====== Available records ======
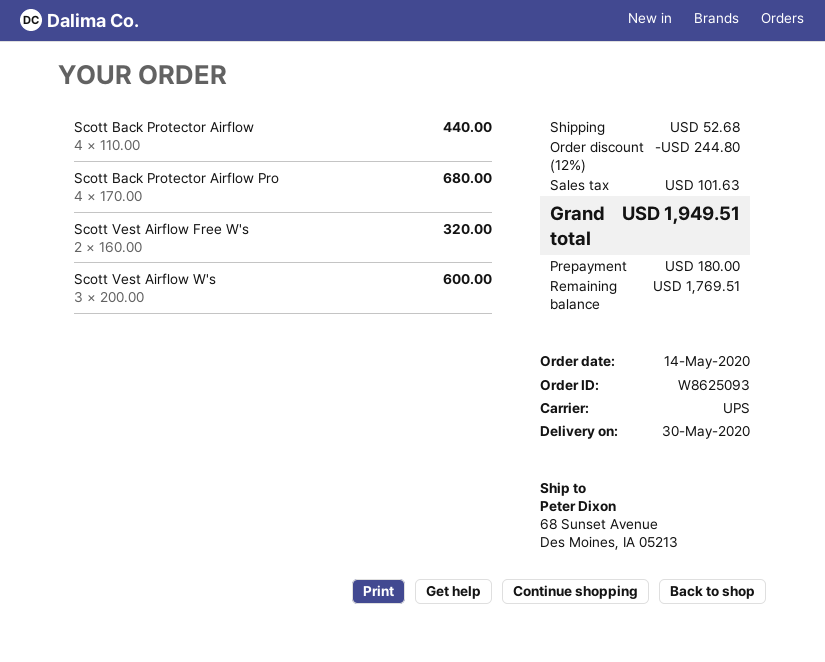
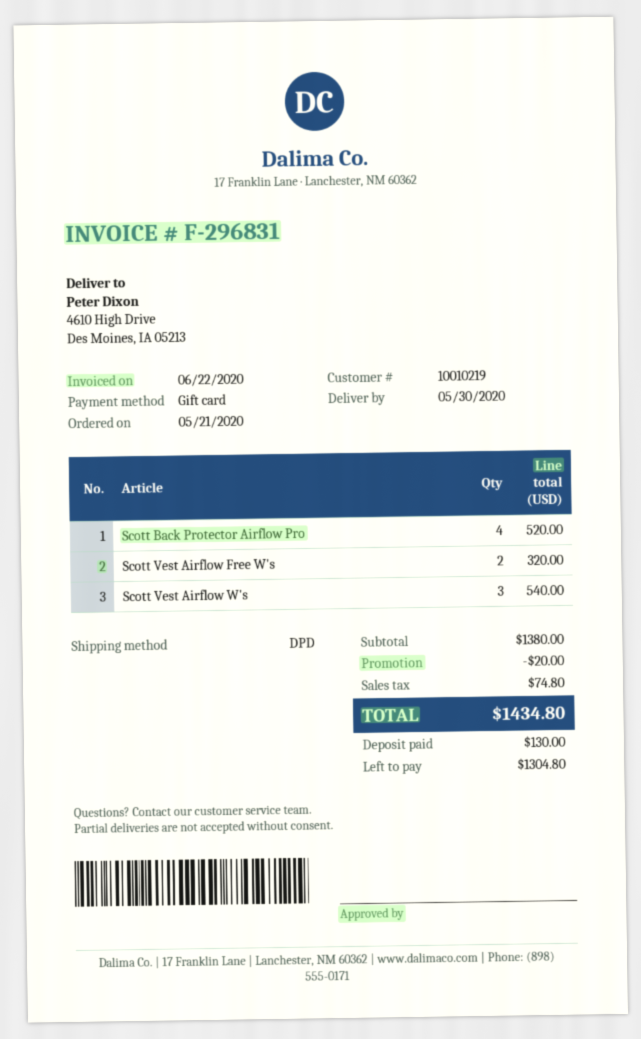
order date: 2020-05-14 -> 2020-05-21
shipping method: UPS -> DPD
ship to: 68 Sunset Avenue, Des Moines, IA 05213 -> 4610 High Drive, Des Moines, IA 05213
Scott Back Protector Airflow: 4 for 440.00 -> none
Scott Back Protector Airflow Pro: 4 for 680.00 -> 4 for 520.00
Scott Vest Airflow W's: 3 for 600.00 -> 3 for 540.00
discount: 244.80 -> 20.00
shipping: 52.68 -> none
tax: 101.63 -> 74.80
total: 1949.51 -> 1434.80
deposit: 180.00 -> 130.00
balance: 1769.51 -> 1304.80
======
Each line above holding the string "shipping" counts once; please report the total and nothing more.

2